Volume 5, Issue 78: Your Fathers, Where Are They? And the Prophets, Do They Live Forever?
"Don’t you think the vast majority of the chaos in the world is caused by a relatively small group of disappointed men?"
The book is out. People tend to like it, I think. I hope you have bought your copy. If you have not, there is no time like the present: Buy now. If you have already bought the book, you are encouraged to leave it a review on Goodreads or Amazon, or both. It helps.
Longtime newsletter readers know that the winners of the men’s and women’s NCAA Tournament brackets we hold every year get to assign me a newsletter topic. The person who won the men’s bracket, “sergestorm,” has yet to claim their prize—if it’s you, please let me know—but the winner of the women’s bracket was my friend Robert Wolfe, a Georgia football diehard and a dedicated listener of the Waitin’ Since Last Saturday podcast. Today, I fulfill his newsletter assignment.
Here it is:
I always thought I would get you to write about the top 20 things Trump has done well as President, but I am just over politics in general and I don’t want to cause any anxiety. Hopefully this will be more light hearted and fun. I would like for you to rank sports by skill level. You can expand or limit it as much as you want. For example, you could keep it to Olympic and professional sports, or you could include social games like pool. I would at least like to see a top 10. I go back and forth as to whether I would put golf or hockey at the top. I mean there are tons of good golfers, but in my mind golf takes a lot of skill and only elite players play at the top level. Takes a lot of skill to hit many different types of shots. Hockey players have to skate on thin blades, forwards, backwards, follow a speeding puck, have good puck control to receive passes, and be able to fight. On the flip side, darts, bowling and pool do not require much skill. Curling may be entertaining during the Winter Olympics, but does it require a lot of skill? Football requires speed, size, and physicality, but skill? You rank them, it is your newsletter.

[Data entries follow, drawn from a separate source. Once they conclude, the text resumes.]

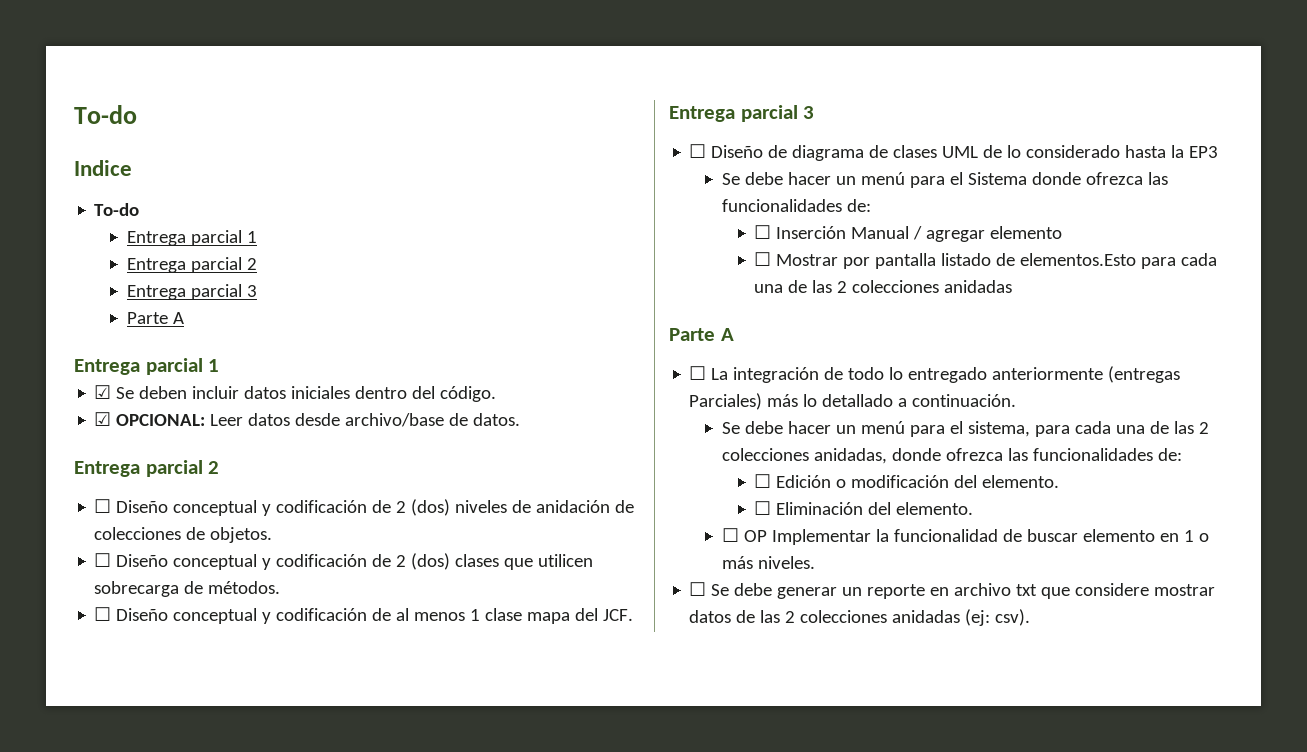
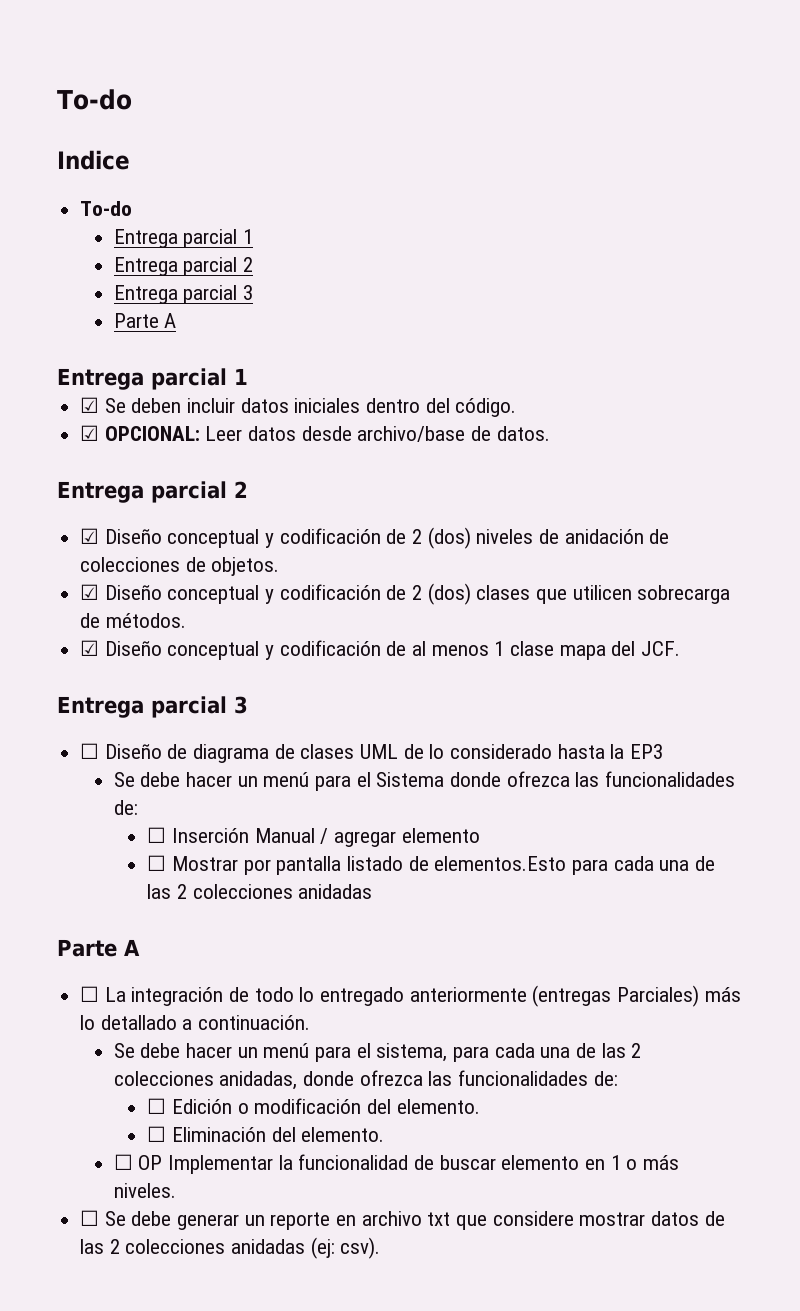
- ☐ Diseño conceptual y codificación de 2 (dos) niveles de anidación de colecciones de objetos.
+ ☑ Diseño conceptual y codificación de 2 (dos) niveles de anidación de colecciones de objetos.
- ☐ Diseño conceptual y codificación de 2 (dos) clases que utilicen sobrecarga de métodos.
+ ☑ Diseño conceptual y codificación de 2 (dos) clases que utilicen sobrecarga de métodos.
- ☐ Diseño conceptual y codificación de al menos 1 clase mapa del JCF.
+ ☑ Diseño conceptual y codificación de al menos 1 clase mapa del JCF.

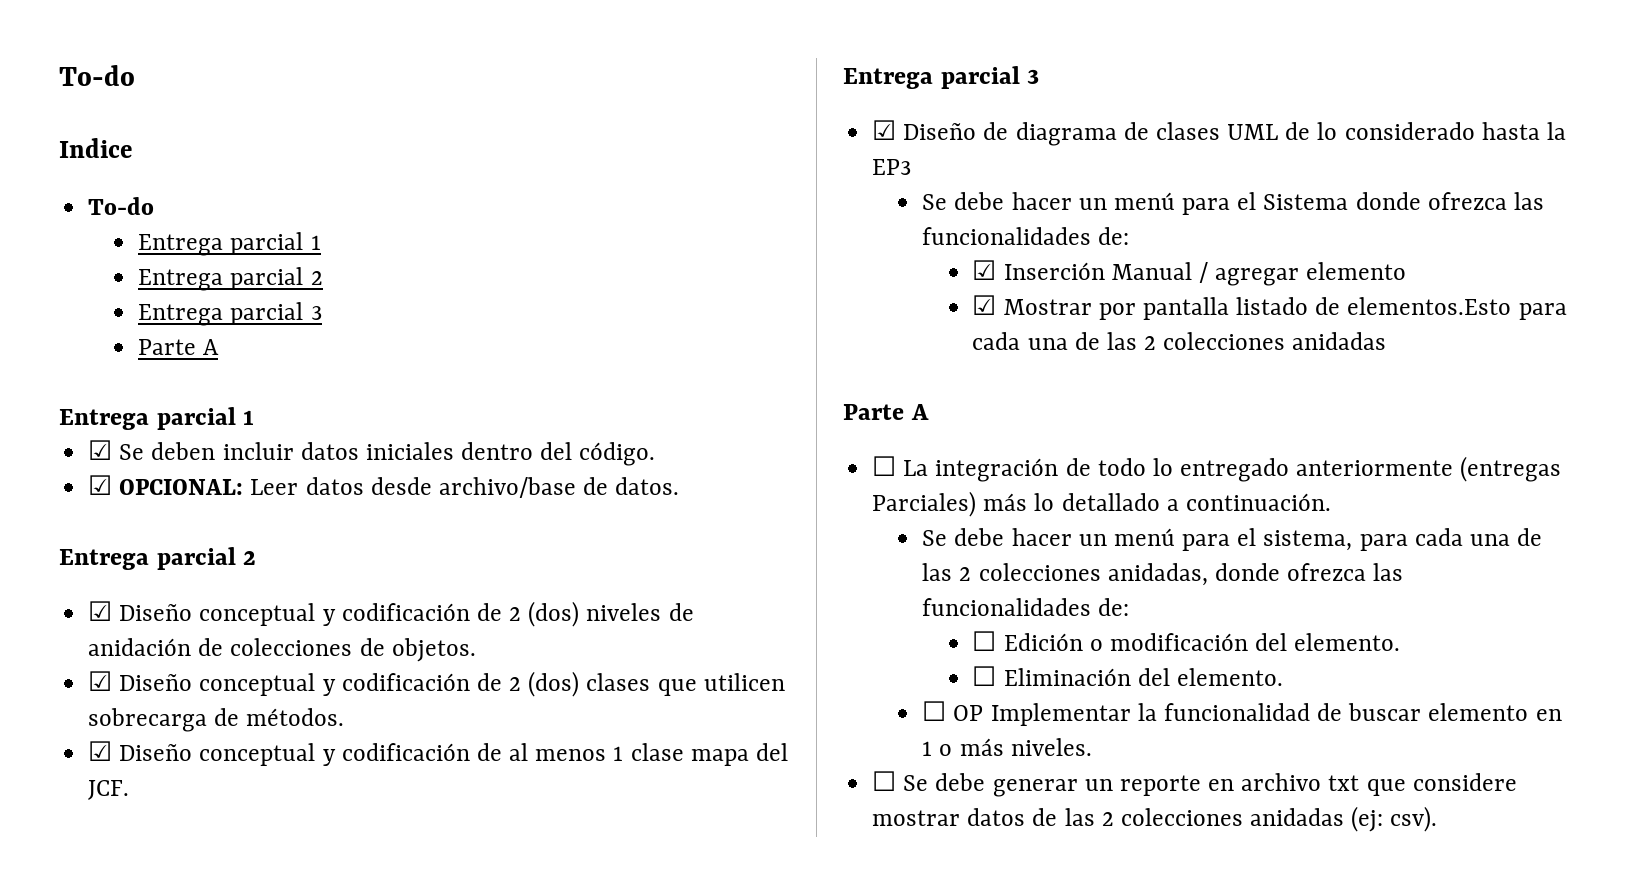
- ☐ Diseño de diagrama de clases UML de lo considerado hasta la EP3
+ ☑ Diseño de diagrama de clases UML de lo considerado hasta la EP3
- ☐ Inserción Manual / agregar elemento
+ ☑ Inserción Manual / agregar elemento
- ☐ Mostrar por pantalla listado de elementos.Esto para cada una de las 2 colecciones anidadas
+ ☑ Mostrar por pantalla listado de elementos.Esto para cada una de las 2 colecciones anidadas

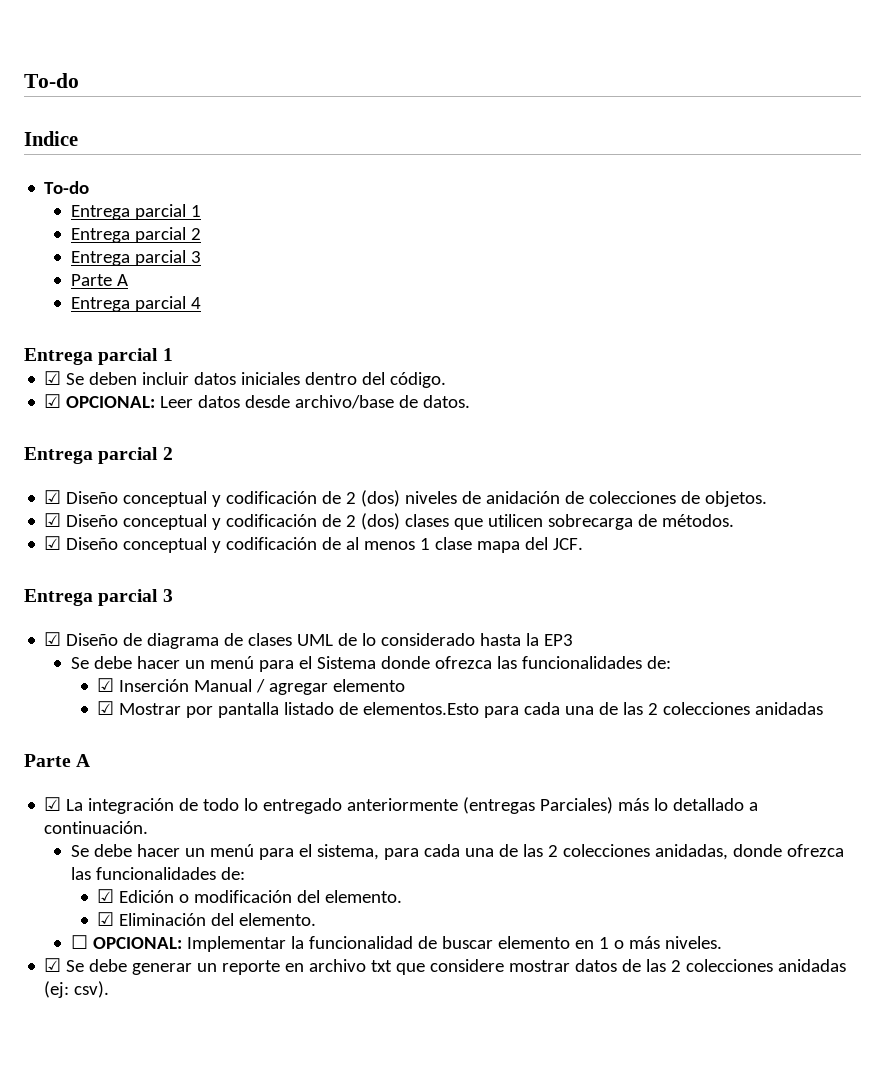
+ Entrega parcial 4
- ☐ La integración de todo lo entregado anteriormente (entregas Parciales) más lo detallado a continuación.
+ ☑ La integración de todo lo entregado anteriormente (entregas Parciales) más lo detallado a continuación.
- ☐ Edición o modificación del elemento.
+ ☑ Edición o modificación del elemento.
- ☐ Eliminación del elemento.
+ ☑ Eliminación del elemento.
- ☐ OP Implementar la funcionalidad de buscar elemento en 1 o más niveles.
+ ☐ OPCIONAL: Implementar la funcionalidad de buscar elemento en 1 o más niveles.
- ☐ Se debe generar un reporte en archivo txt que considere mostrar datos de las 2 colecciones anidadas (ej: csv).
+ ☑ Se debe generar un reporte en archivo txt que considere mostrar datos de las 2 colecciones anidadas (ej: csv).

I am appreciative of Robert—whose political views, fair to say, do not align with mine—not wanting to cause me anxiety, though I’d argue the problem with his “20 things that Trump has done well” is less about agita and more about being able to stick to basic human facts and truth. Coming up with 20 is inconceivable; I could maybe cobble together five if you let me count his first term, perhaps 10 if I include things he indirectly did in an entirely accidental fashion. (I feel like I should somehow credit him for ridding us of Michael Avenatti, for example.) I find it telling that Trump’s signature achievement, which I think he not only deserves unreserved credit for but in fact is a triumph that he pulled off in a way that, say, Hillary Clinton or Joe Biden never would have, is something that he now entirely runs away from: The rapid production of a life-saving vaccine to help get us out of the worst public health crisis in 100 years. His push for Operation Warp Speed—which Hillary and Biden would have been far more cautious about, and which many people, myself included, mocked at the time, largely because of that very stupid name—saved millions of lives and is the sort of uniquely American accomplishment (that required cooperation between government, scientific expertise, engineering and capitalism) that once distinguished this nation as truly great. But, of course, because his conspiracy-brain base now has gone full vaccine-defiant, Trump now pretends that didn’t happen, that he wasn’t responsible for this incredible feat of American production—just one of the many cruel and idiotic ironies of this wretched time: Even when he does something right, his relentless ego and ingrained instinct to destroy ends up going back on it to make things 100 times worse. Honestly: This fuckin’ guy.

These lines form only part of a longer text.